Aim of the task:
Provide a verbatim copy of all the records below, leaving the images out.

*** Opening of Available records ***

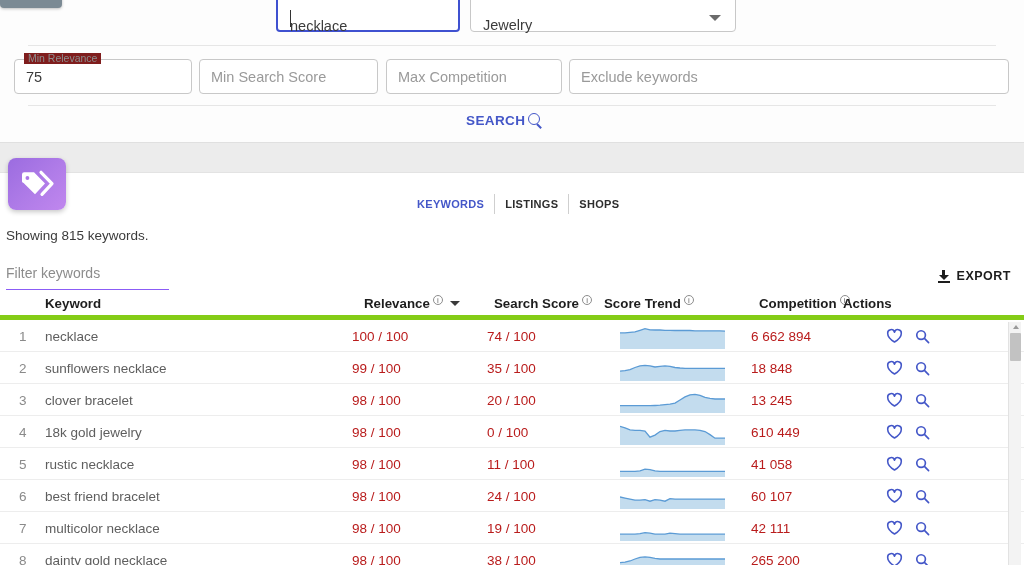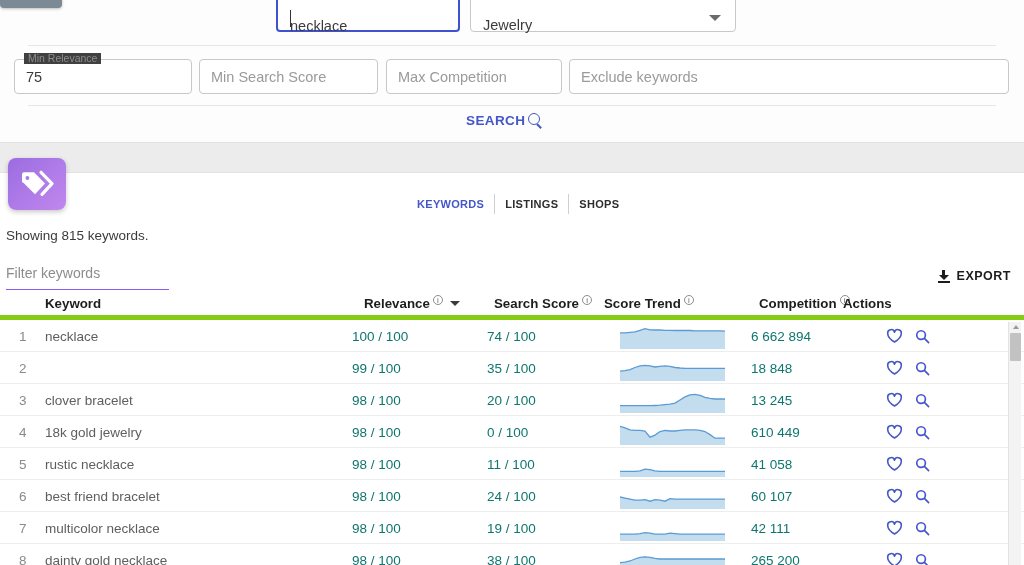"Min Relevance" .field > .legend { background: #404040 -> #7f1d1d }
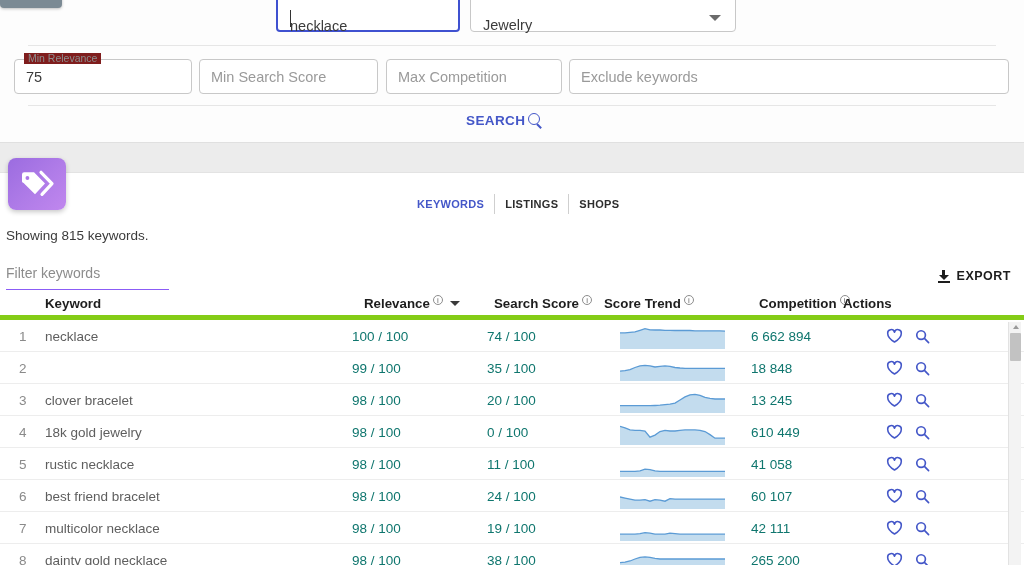"100 / 100" .cell { color: #0f766e -> #b91c1c }
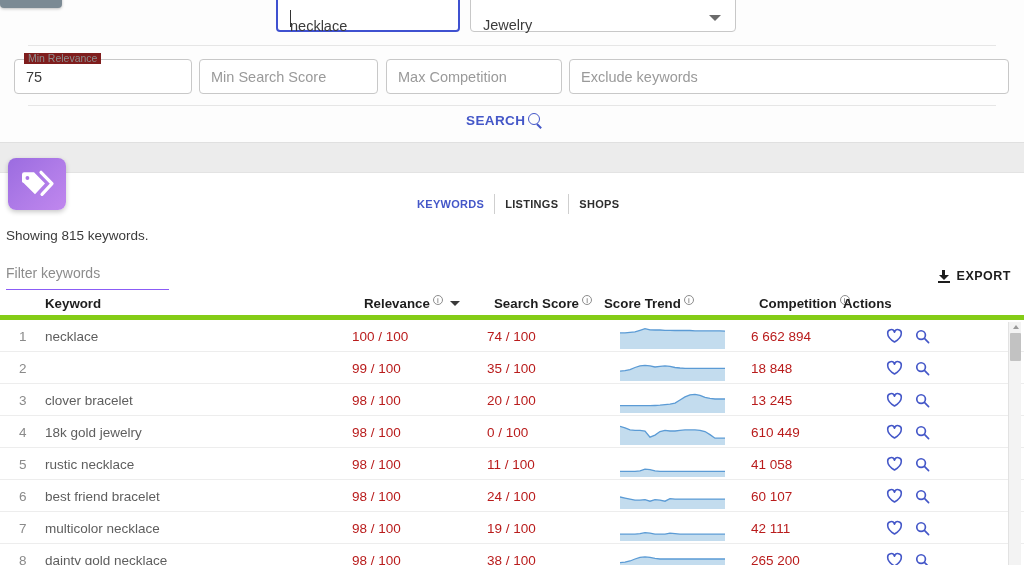"sunflowers necklace" span.cell { html: none -> <span>sunflowers necklace</span> }
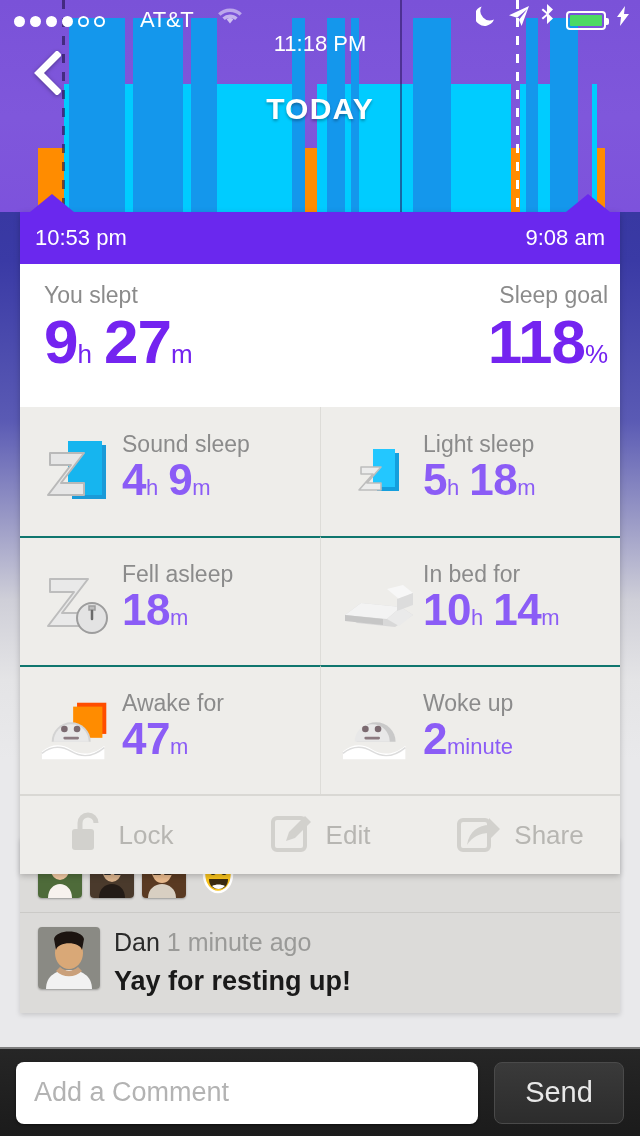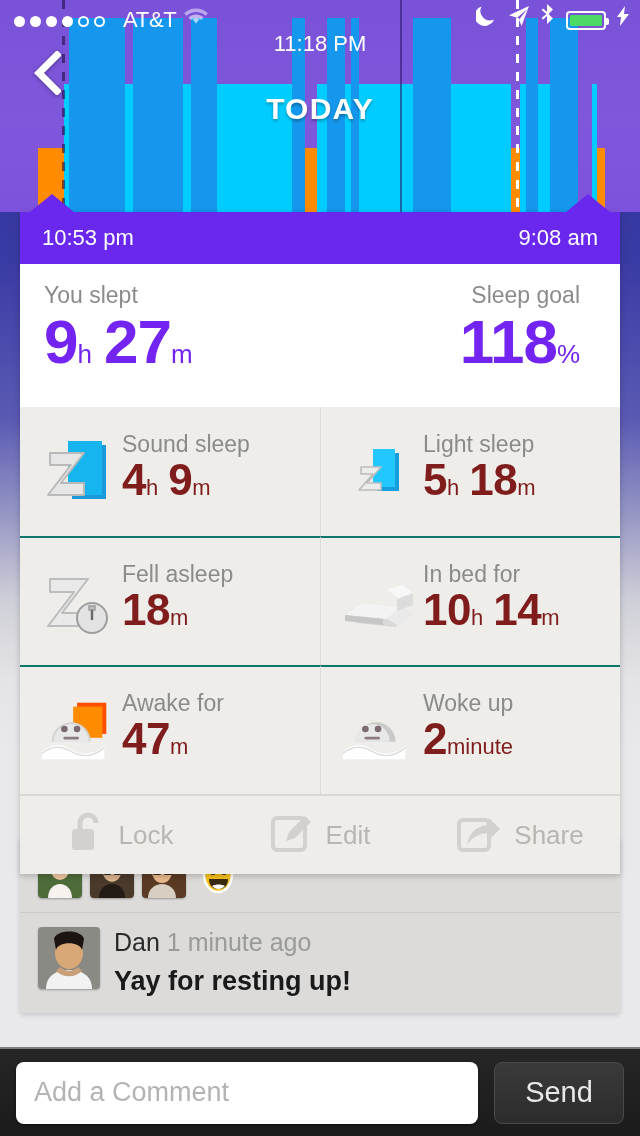"AT&T" .sb-left { gap: 7px -> 24px }
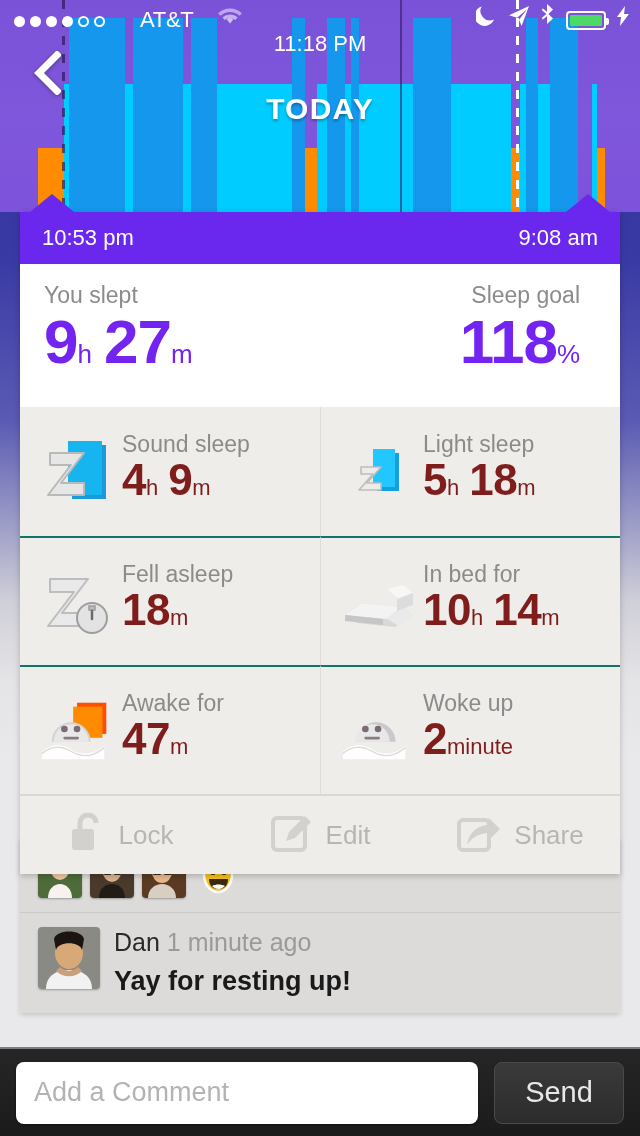"10:53 pm" #cardhead { padding: 0 22px -> 0 15px }
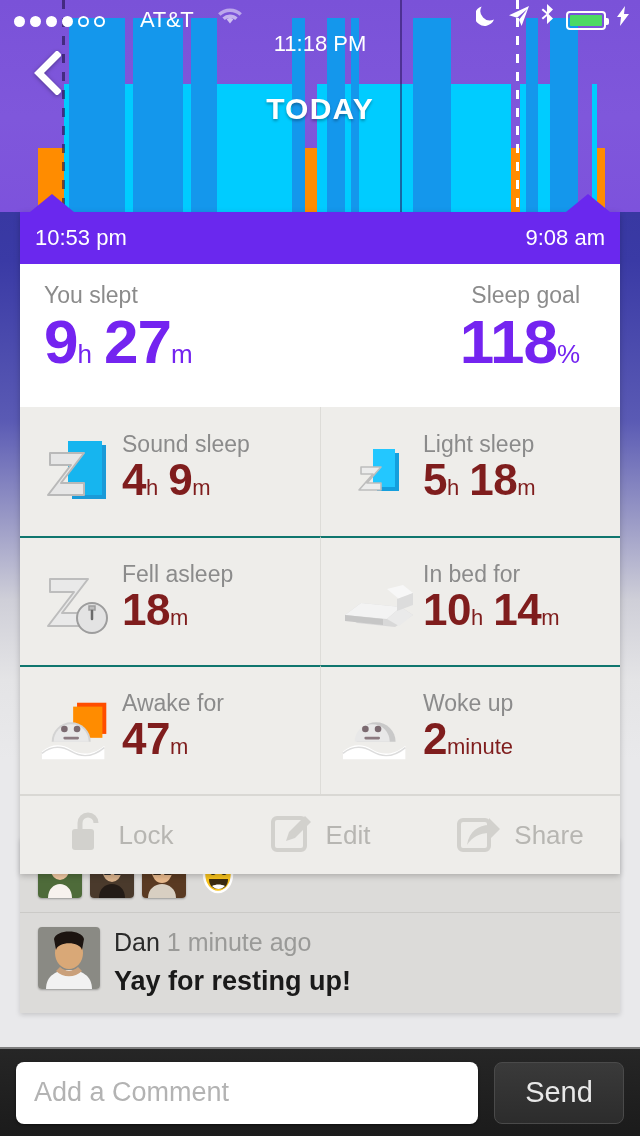"You slept" #summary { padding: 18px 40px 22px 24px -> 18px 12px 22px 24px }
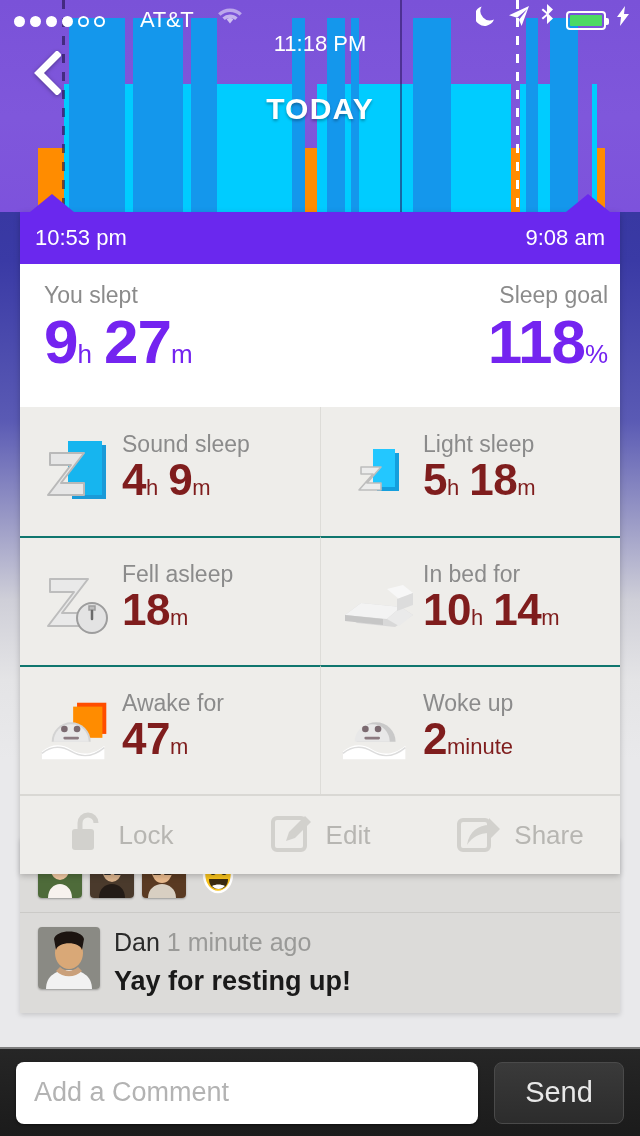"4h 9m" .stext .val { color: #7f1d1d -> #8b5cf6 }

*** Close of Available records ***

Output for this task:
"Min Relevance" .field > .legend { background: #404040 -> #7f1d1d }
"100 / 100" .cell { color: #0f766e -> #b91c1c }
"sunflowers necklace" span.cell { html: none -> <span>sunflowers necklace</span> }
"AT&T" .sb-left { gap: 7px -> 24px }
"10:53 pm" #cardhead { padding: 0 22px -> 0 15px }
"You slept" #summary { padding: 18px 40px 22px 24px -> 18px 12px 22px 24px }
"4h 9m" .stext .val { color: #7f1d1d -> #8b5cf6 }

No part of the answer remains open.